Slugulus Eructo is a green bolt spell, and we don't know that Hedwig wasn't vomiting up slugs as soon as she fell offscreen. The spell just stunned her out of flight.

Actually Sean Bean was only ever offered one role...
but Rowling decided that, as awesome as it would be, he was too old to be Cedric.

None of the girls at Hogwarts wanted to date Draco after Voldemort had hugged him.
Even Pansy Parkinson dumped him after that. That's why his wife at the end is someone who'd never been shown before.

(Yeah, I know in the books it's Astoria Greengrass. But in the books, Voldemort never hugged Draco, so his life went completely differently.)

When Warner Brothers heard all the comments about how people liked how the tone of the story was getting darker each installment, they thought the people meant the cinematography.

To the point that you'd better turn off your lights and black out your windows when you watch Deathly Hallows 2 at home. Good thing there's no Potter 8, or we'd be staring at a black screen for two hours.

The blue stone in Ravenclaws Diadem is a piece of the Hope Diamond
I wouldn't put it past Rowena to use a super-uber rare stone for her magnum opus rather than a more common stone.

The Entity in the locket was really Ron's Shadow
It showed Ron the things he didn't want to believe.
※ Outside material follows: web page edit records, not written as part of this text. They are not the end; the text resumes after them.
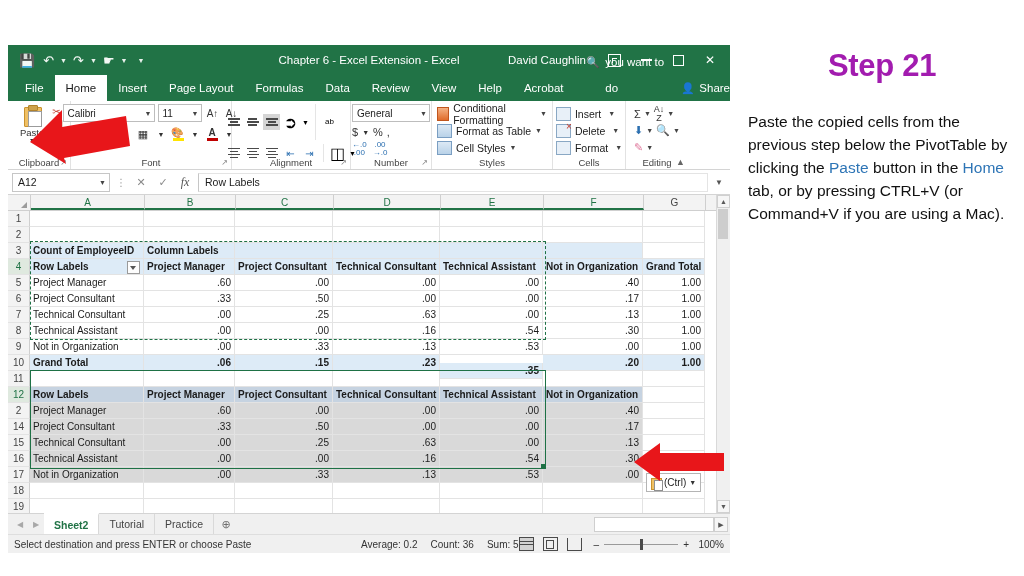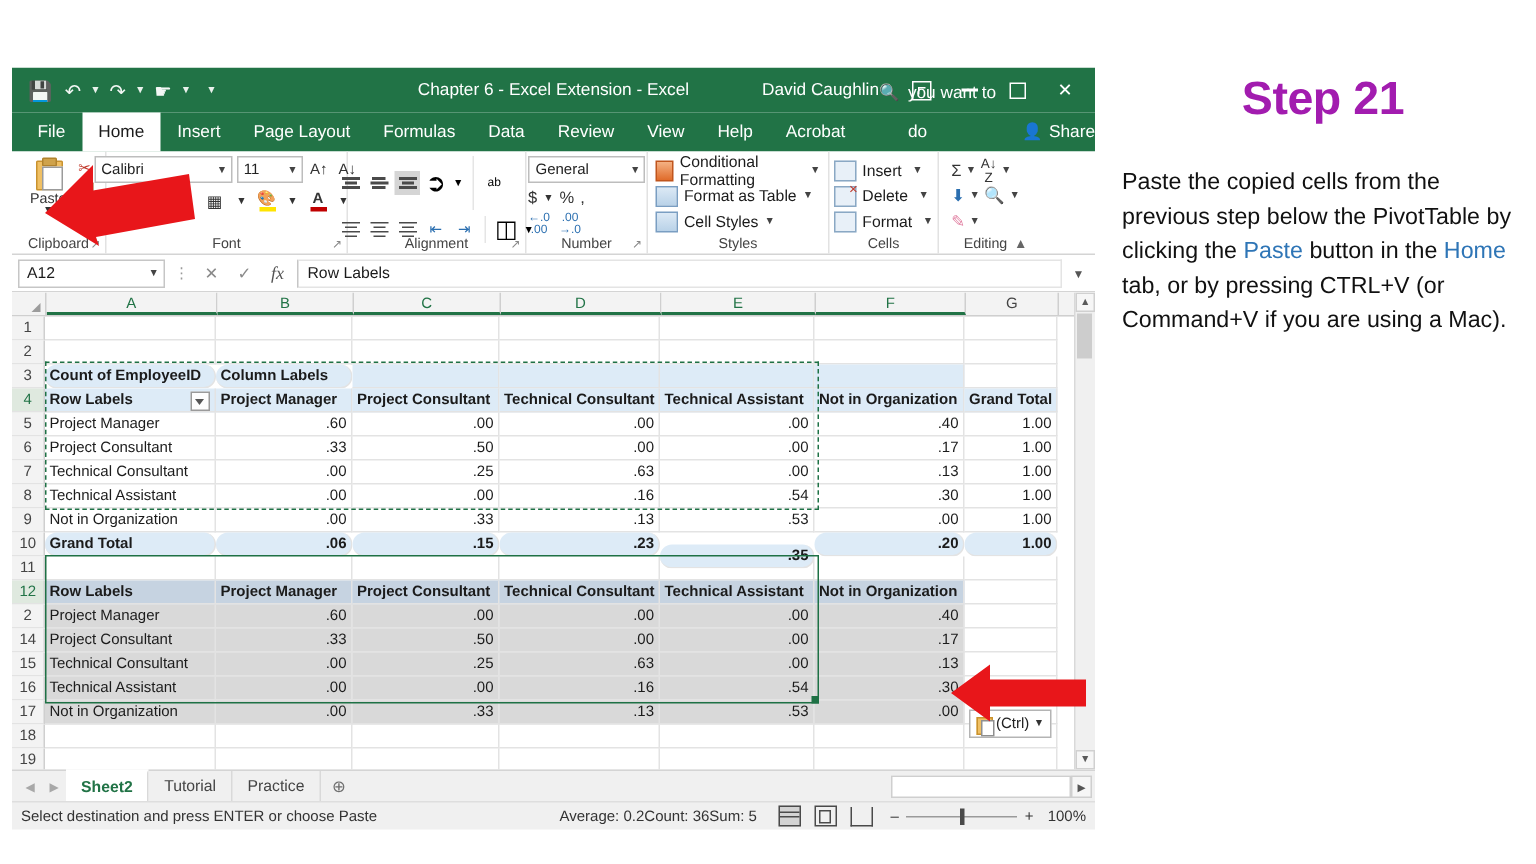--- a/index.html
+++ b/index.html
@@ -128,7 +128,7 @@
   .cell.lblue{background:#ddebf7;}
   .cell.gray{background:#d9d9d9;}
   .cell.grayh{background:#c6d3e1;font-weight:bold;}
-  .cell.bold{font-weight:bold;border-radius:8px;}
+  .cell.bold{font-weight:bold;}
   .filterbtn{float:right;width:11px;height:11px;margin-top:2px;border:1px solid #9a9a9a;background:#fdfdfd;position:relative;}
   .filterbtn:after{content:"";position:absolute;left:2px;top:4px;border-left:3px solid transparent;border-right:3px solid transparent;border-top:4px solid #555;}
 

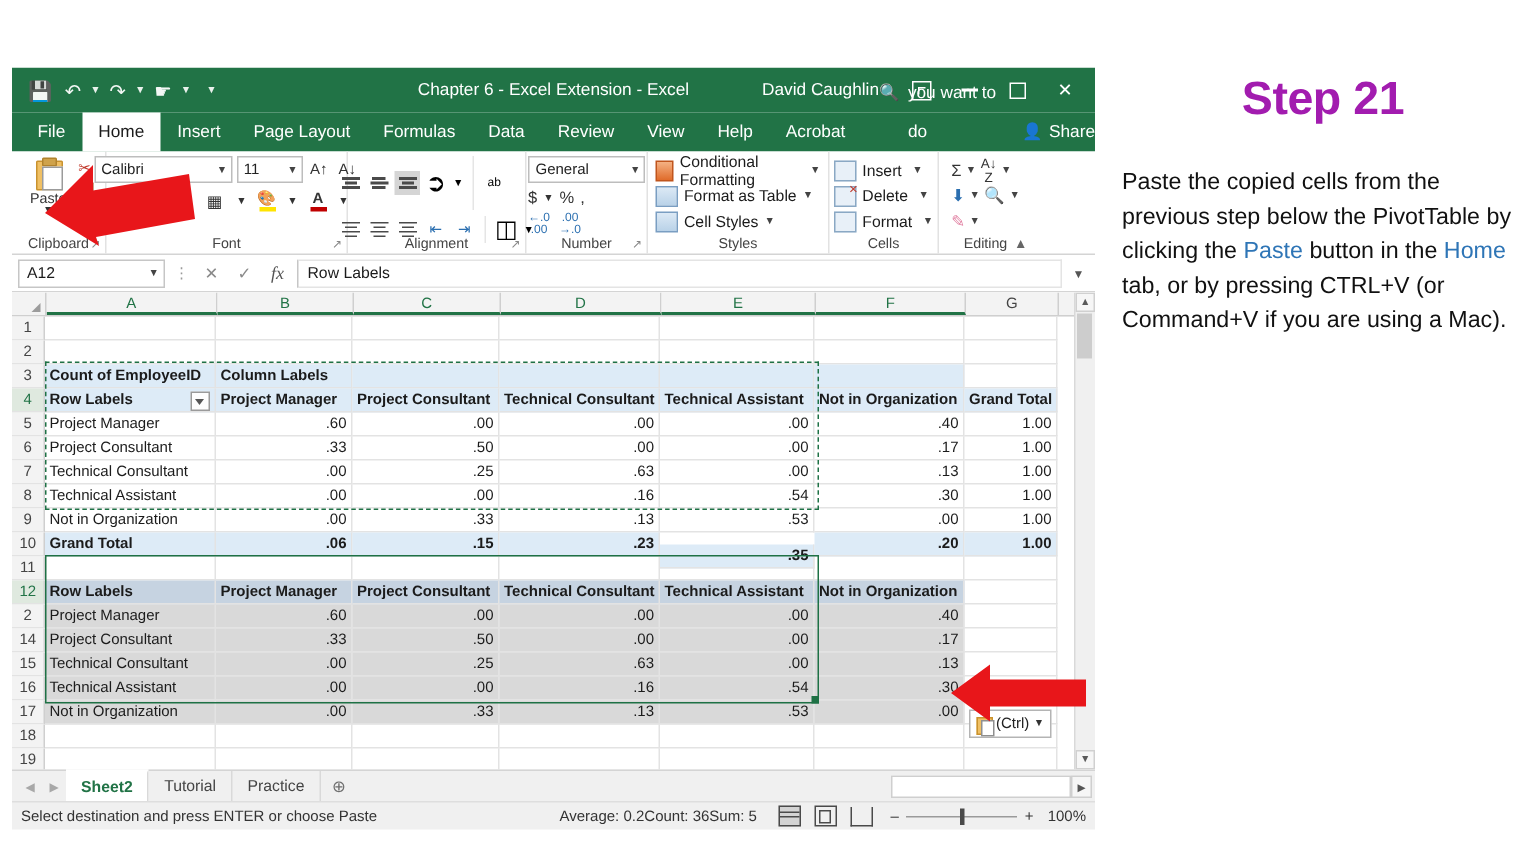--- a/index.html
+++ b/index.html
@@ -159,7 +159,7 @@
   
   .statusbar{height:18px;background:#f0f0f0;border-top:1px solid #dedede;display:flex;align-items:center;padding:0 6px;font-size:10px;color:#333;position:relative;}
   .stat-left{flex:1;}
-  .stat-stats{display:flex;margin-right:14px;}
+  .stat-stats{display:flex;gap:13px;}
   .viewicons{display:flex;gap:9px;margin-right:12px;align-items:center;}
   .vi{width:13px;height:12px;border:1.2px solid #4a4a4a;position:relative;}
   .vi.sel{background:#d3d3d3;}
Oh and all Harry Potter films take place inside a TV.

General guesses about the upcoming Fantastic Beasts and Where to Find Them film series.
  • Kennilworthy Whisp (you know, the guy who wrote Quidditch Through The Ages) will be a main character, serving as Newt Scamander's friend and foil. While Newt is the bookish type obsessed with magical creatures, Ken is the laid-back rogue who's focused on Quidditch.
  • Cameos of other characters from the series from an earlier point in their lives. Mind you, the list of available characters is rather limited. The film would take place in the early 1900's, before most of the cast was even born.
    • Alternatively, the descendants of major characters.
  • The main antagonist is not an obscenely powerful dark wizard like Voldemort, but an intelligent and dangerous beast of some sort. Maybe a centaur or werewolf.